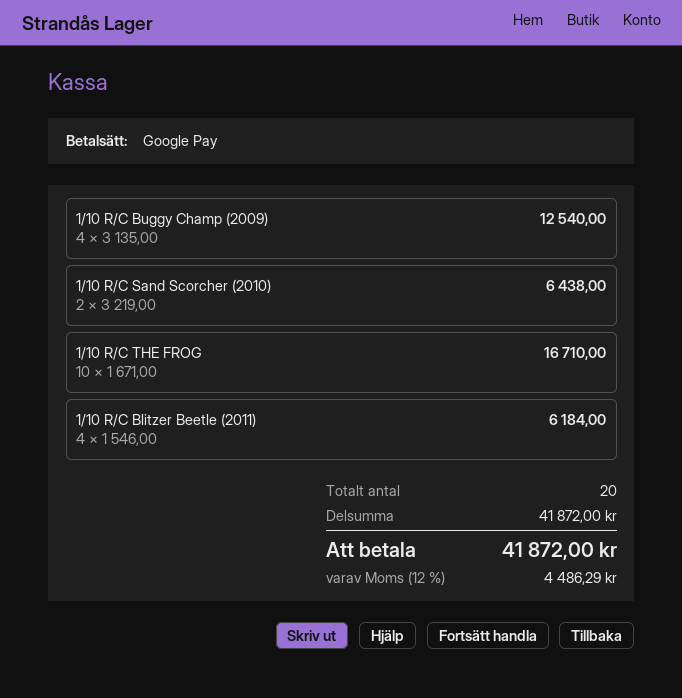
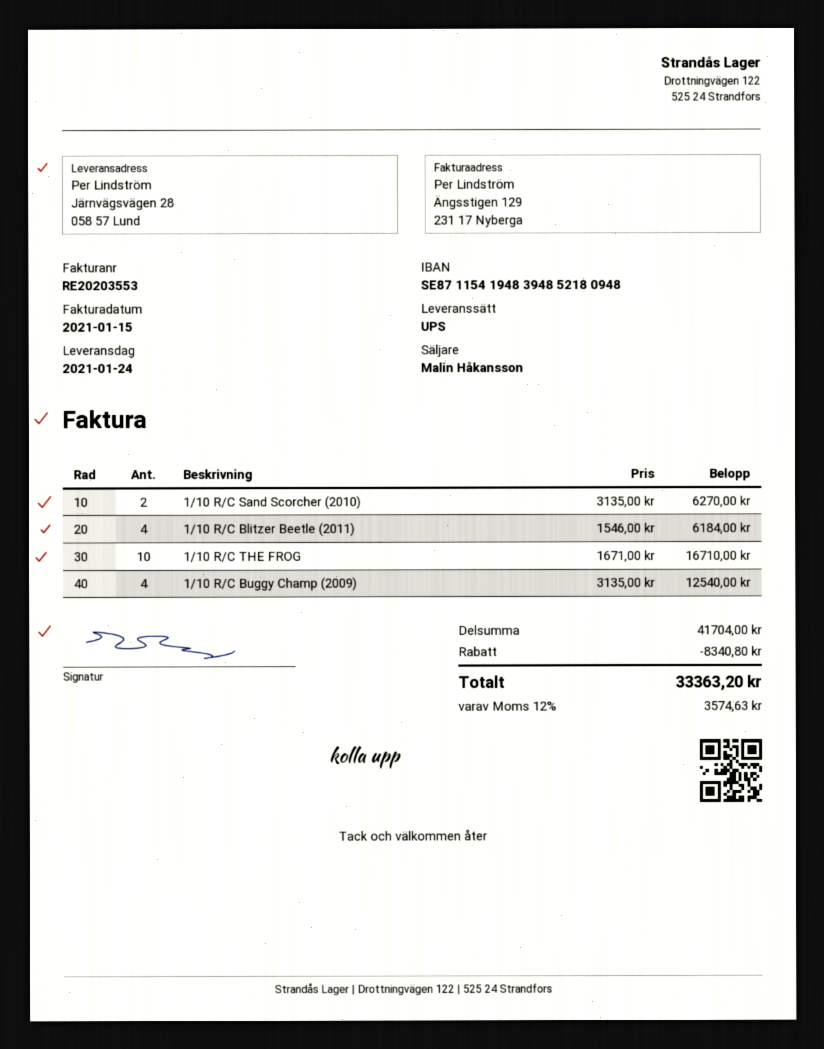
1/10 R/C Sand Scorcher (2010): 2 x 3219.00 = 6438.00 -> 2 x 3135.00 = 6270.00
subtotal: 41872.00 -> 41704.00
discount: none -> 8340.80
tax: 12% = 4486.29 -> 12% = 3574.63
total: 41872.00 -> 33363.20

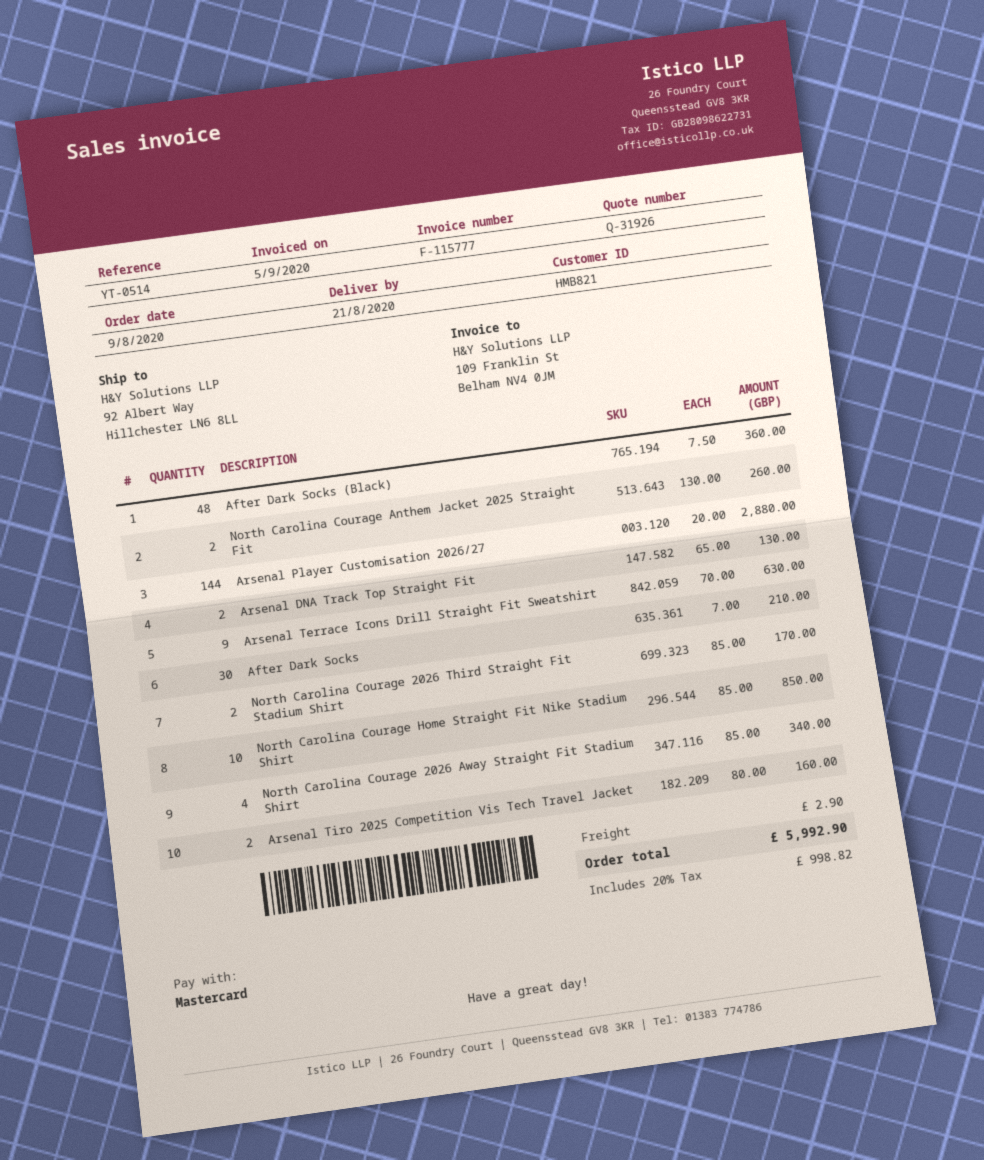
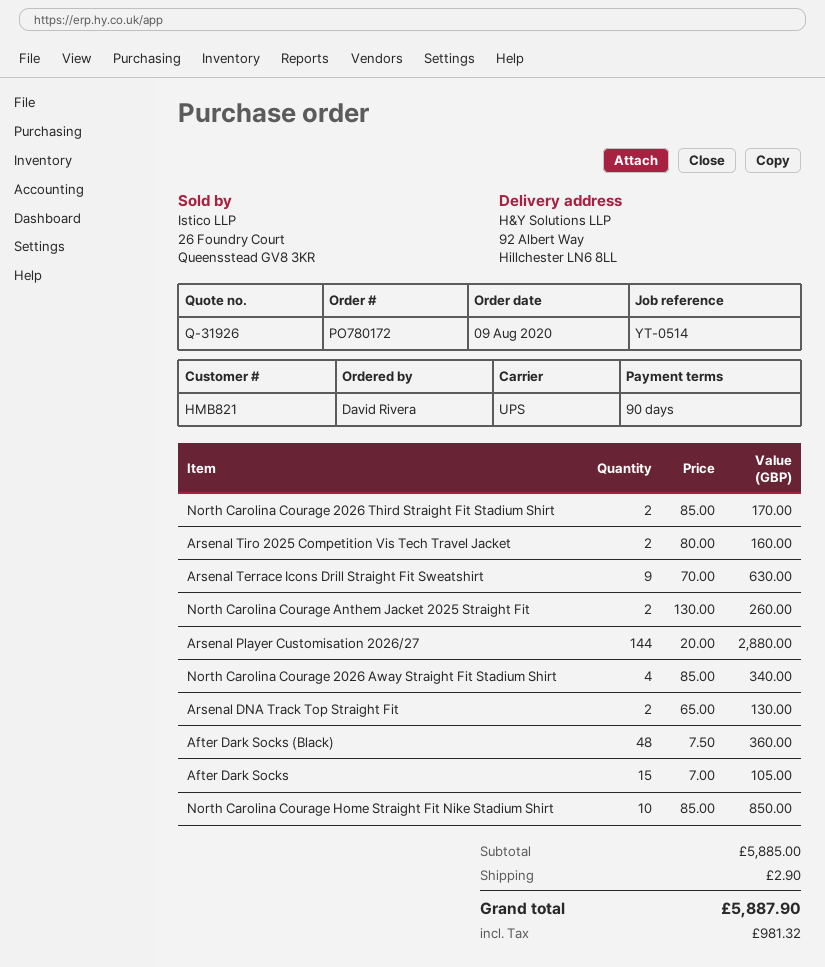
After Dark Socks: 30 x 7.00 = 210.00 -> 15 x 7.00 = 105.00
tax: 998.82 -> 981.32
total: 5992.90 -> 5887.90

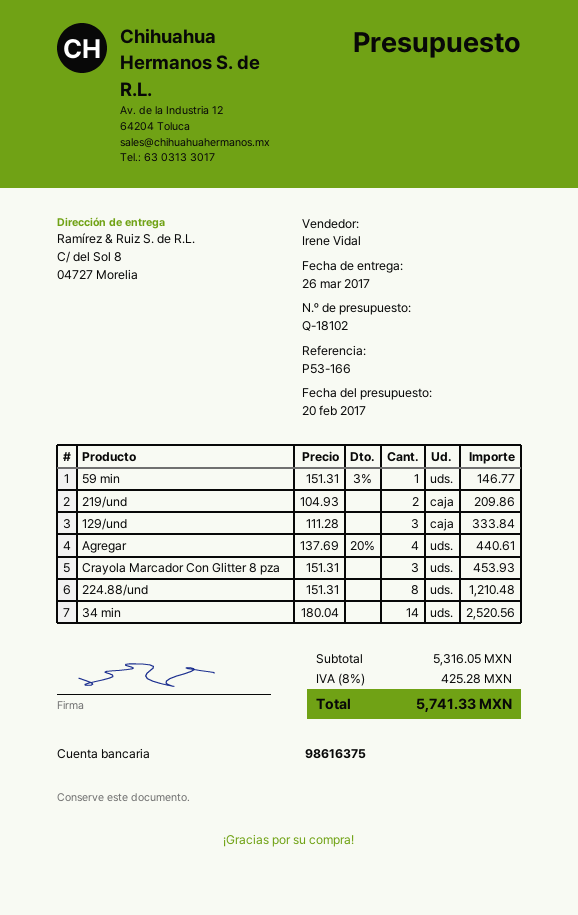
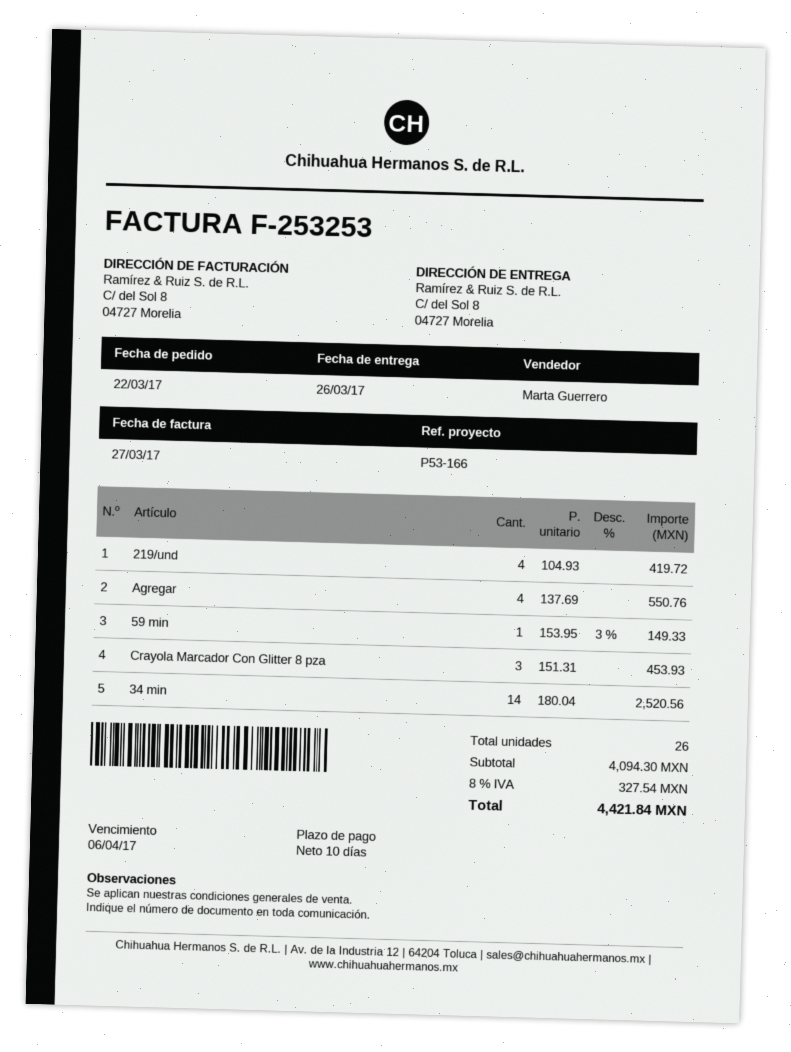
sales rep: Irene Vidal -> Marta Guerrero
59 min: 1 x 151.31 - 3% = 146.77 -> 1 x 153.95 - 3% = 149.33
219/und: 2 x 104.93 = 209.86 -> 4 x 104.93 = 419.72
129/und: 3 x 111.28 = 333.84 -> none
Agregar: 4 x 137.69 - 20% = 440.61 -> 4 x 137.69 = 550.76
224.88/und: 8 x 151.31 = 1210.48 -> none
subtotal: 5316.05 -> 4094.30
tax: 8% = 425.28 -> 8% = 327.54
total: 5741.33 -> 4421.84

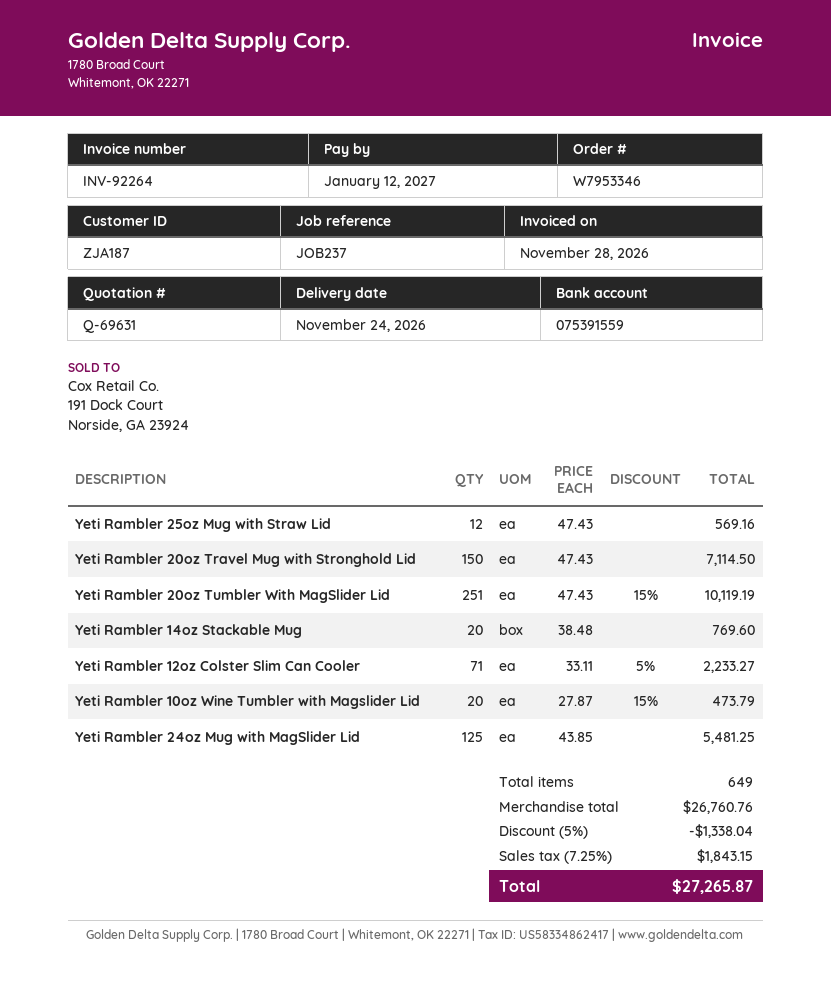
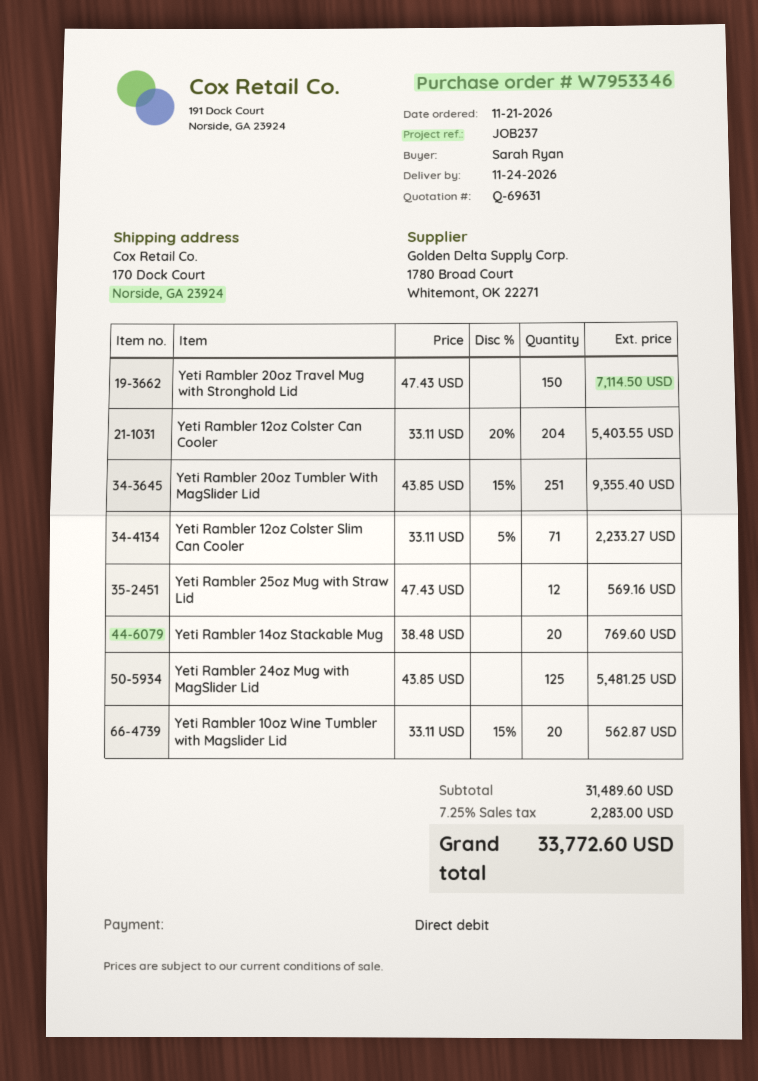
Yeti Rambler 20oz Tumbler With MagSlider Lid: 251 x 47.43 - 15% = 10119.19 -> 251 x 43.85 - 15% = 9355.40
Yeti Rambler 10oz Wine Tumbler with Magslider Lid: 20 x 27.87 - 15% = 473.79 -> 20 x 33.11 - 15% = 562.87
Yeti Rambler 12oz Colster Can Cooler: none -> 204 x 33.11 - 20% = 5403.55
subtotal: 26760.76 -> 31489.60
discount: 5% = 1338.04 -> none
tax: 7.25% = 1843.15 -> 7.25% = 2283.00
total: 27265.87 -> 33772.60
-*-*-
• **What the task asks**
Report, for the data above, every line in which the string "discount" appears.

• **Response to the task**
discount: none -> 8340.80
discount: 5% = 1338.04 -> none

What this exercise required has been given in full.